About this task ->
The response should be an exact copy of the records, with the pictures removed.

::::

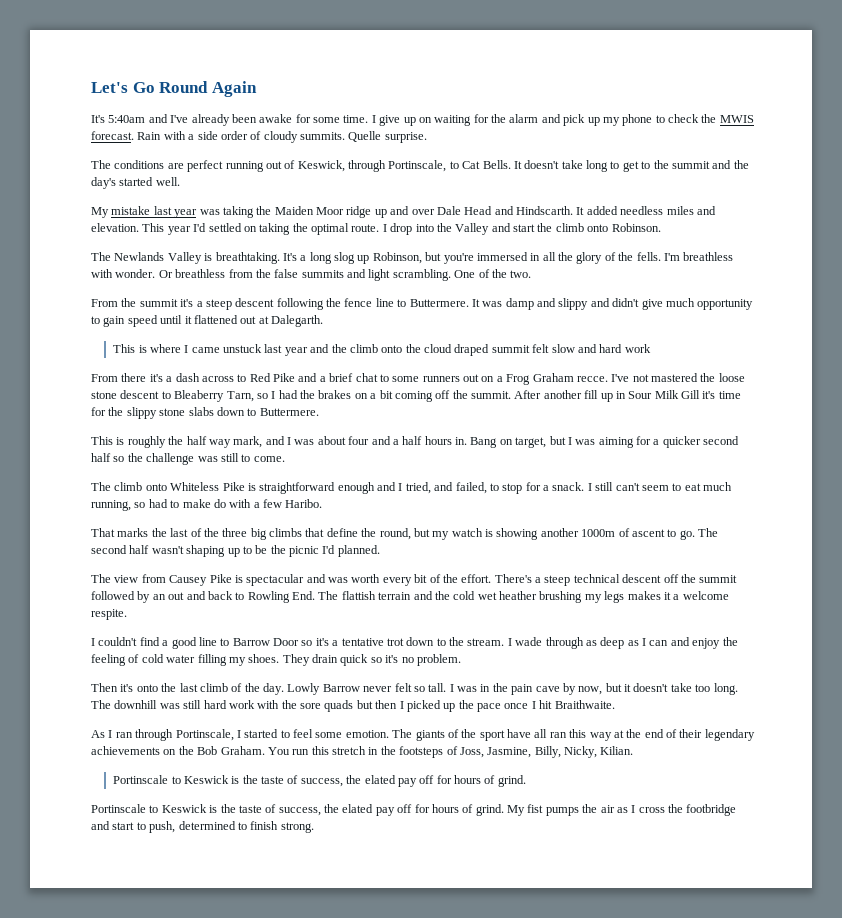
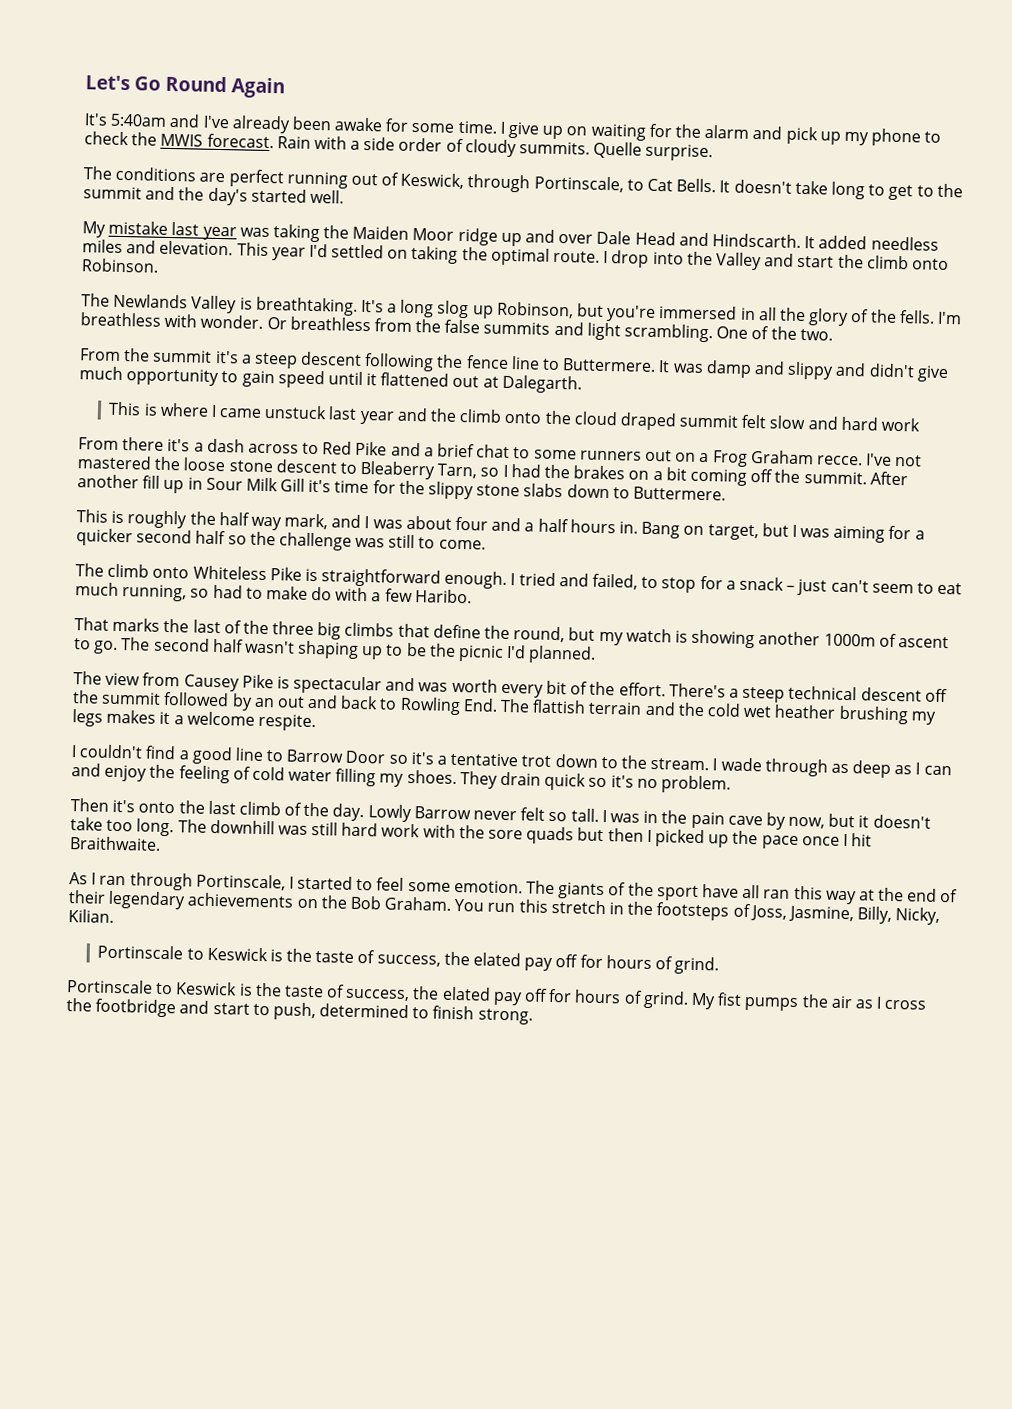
[337,482,431,494] enough and I tried, -> [444,570,556,590] enough. I tried
[552,482,614,491] snack. I still -> [738,576,828,596] snack – just

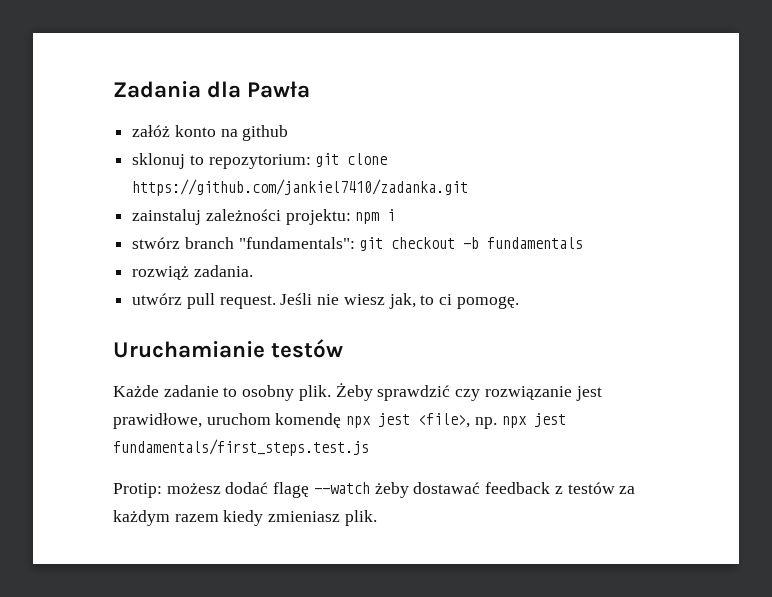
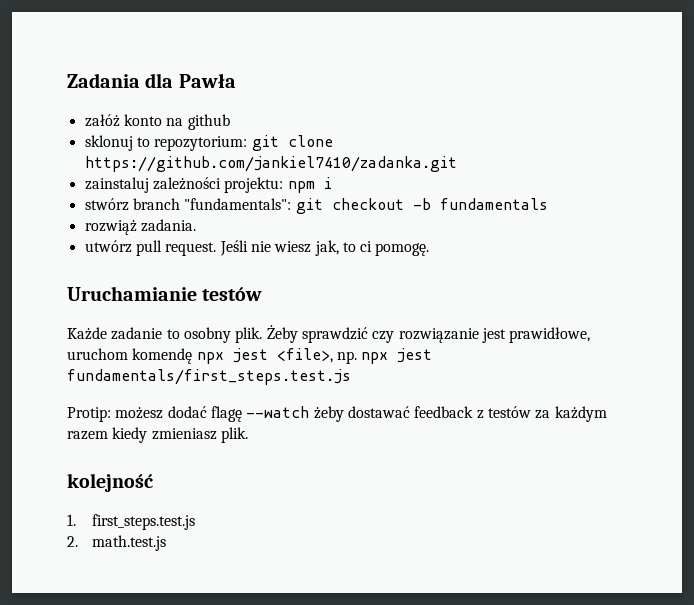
(377, 518) none -> [67,473,153,492] [67,514,195,530] [67,535,166,551] // kolejność // 1. first_steps.test.js // 2. math.test.js

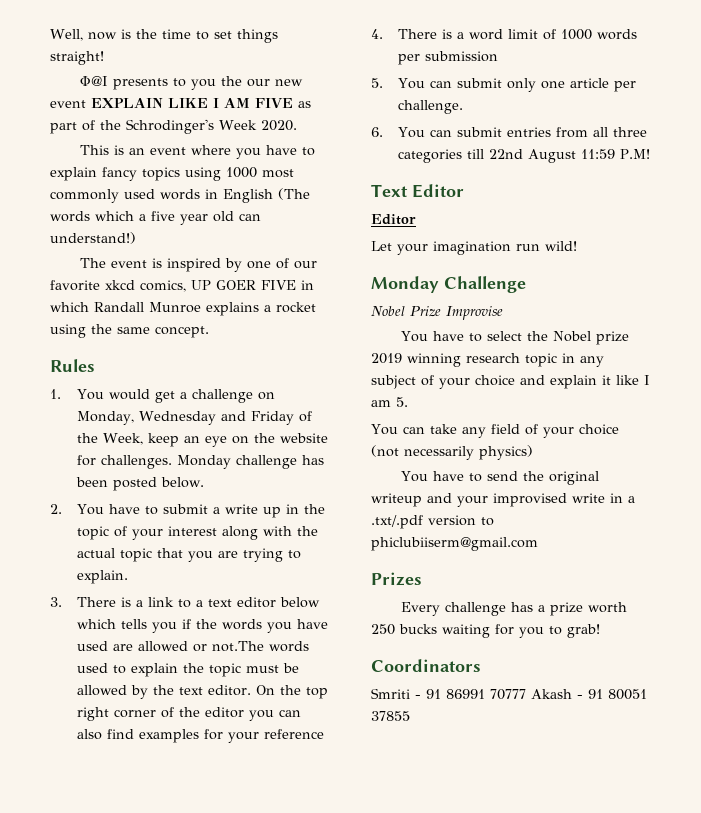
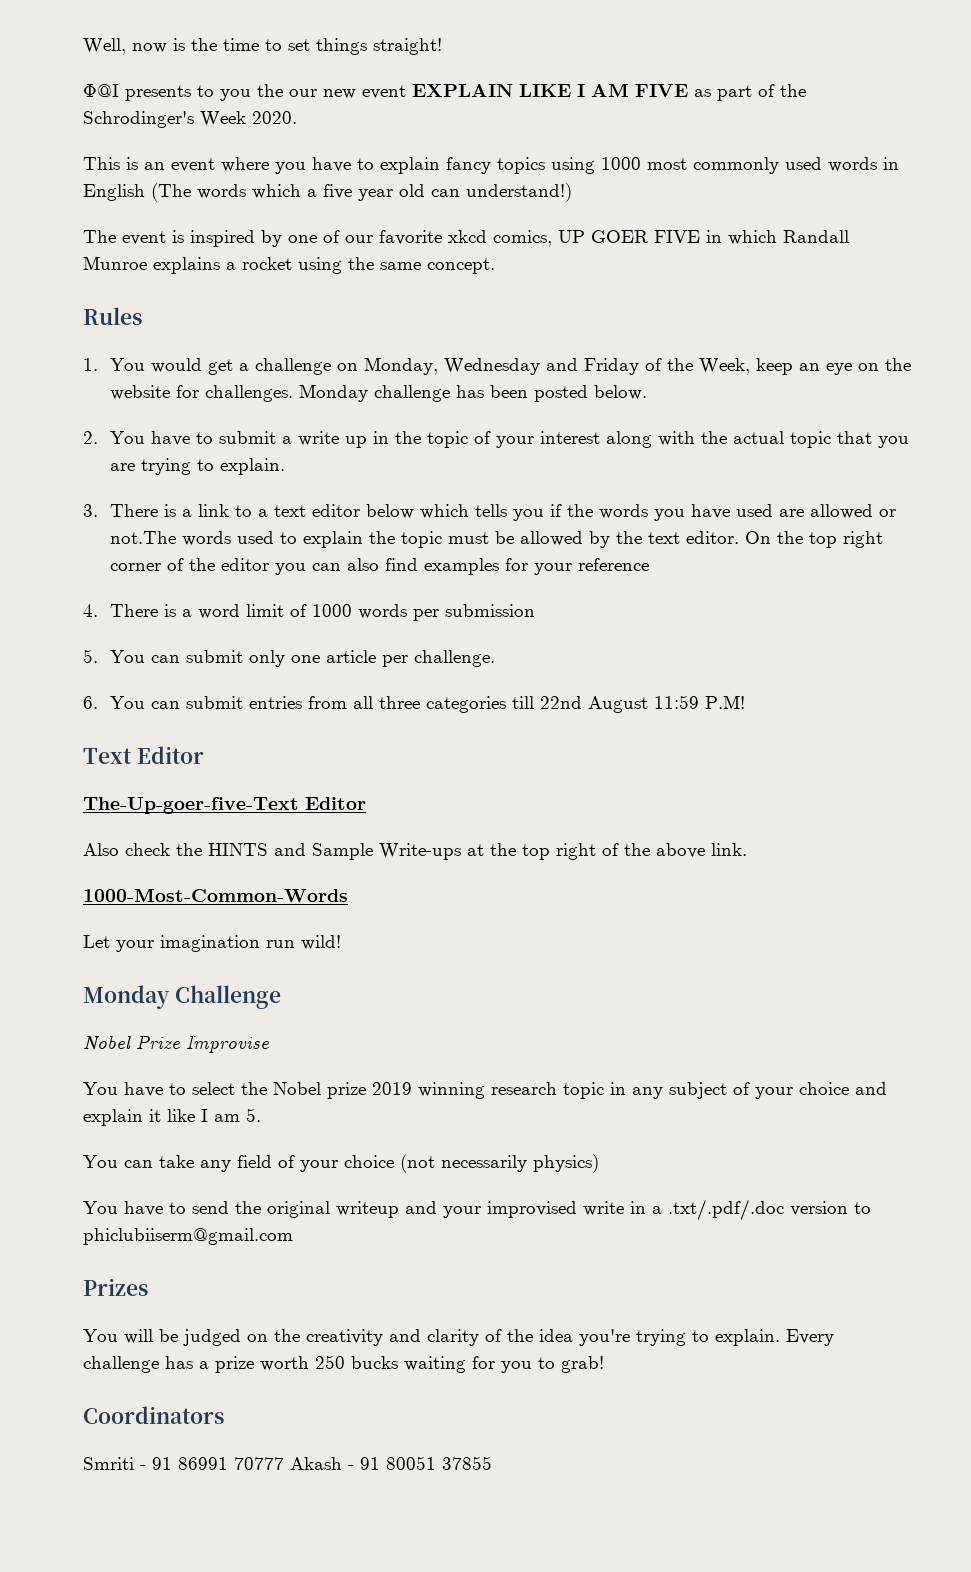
[371,214,416,225] Editor -> [83,797,366,814] [83,843,747,860] [83,888,348,902] The-Up-goer-five-Text Editor // Also check the HINTS and Sample Write-ups at the top right of the above link. // 1000-Most-Common-Words
[371,515,423,529] .txt/.pdf -> [668,1199,784,1221] .txt/.pdf/.doc
(422, 579) none -> [83,1329,780,1346] You will be judged on the creativity and clarity of the idea you're trying to explain.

::::

Output for this exercise ->
[337,482,431,494] enough and I tried, -> [444,570,556,590] enough. I tried
[552,482,614,491] snack. I still -> [738,576,828,596] snack – just

(377, 518) none -> [67,473,153,492] [67,514,195,530] [67,535,166,551] // kolejność // 1. first_steps.test.js // 2. math.test.js

[371,214,416,225] Editor -> [83,797,366,814] [83,843,747,860] [83,888,348,902] The-Up-goer-five-Text Editor // Also check the HINTS and Sample Write-ups at the top right of the above link. // 1000-Most-Common-Words
[371,515,423,529] .txt/.pdf -> [668,1199,784,1221] .txt/.pdf/.doc
(422, 579) none -> [83,1329,780,1346] You will be judged on the creativity and clarity of the idea you're trying to explain.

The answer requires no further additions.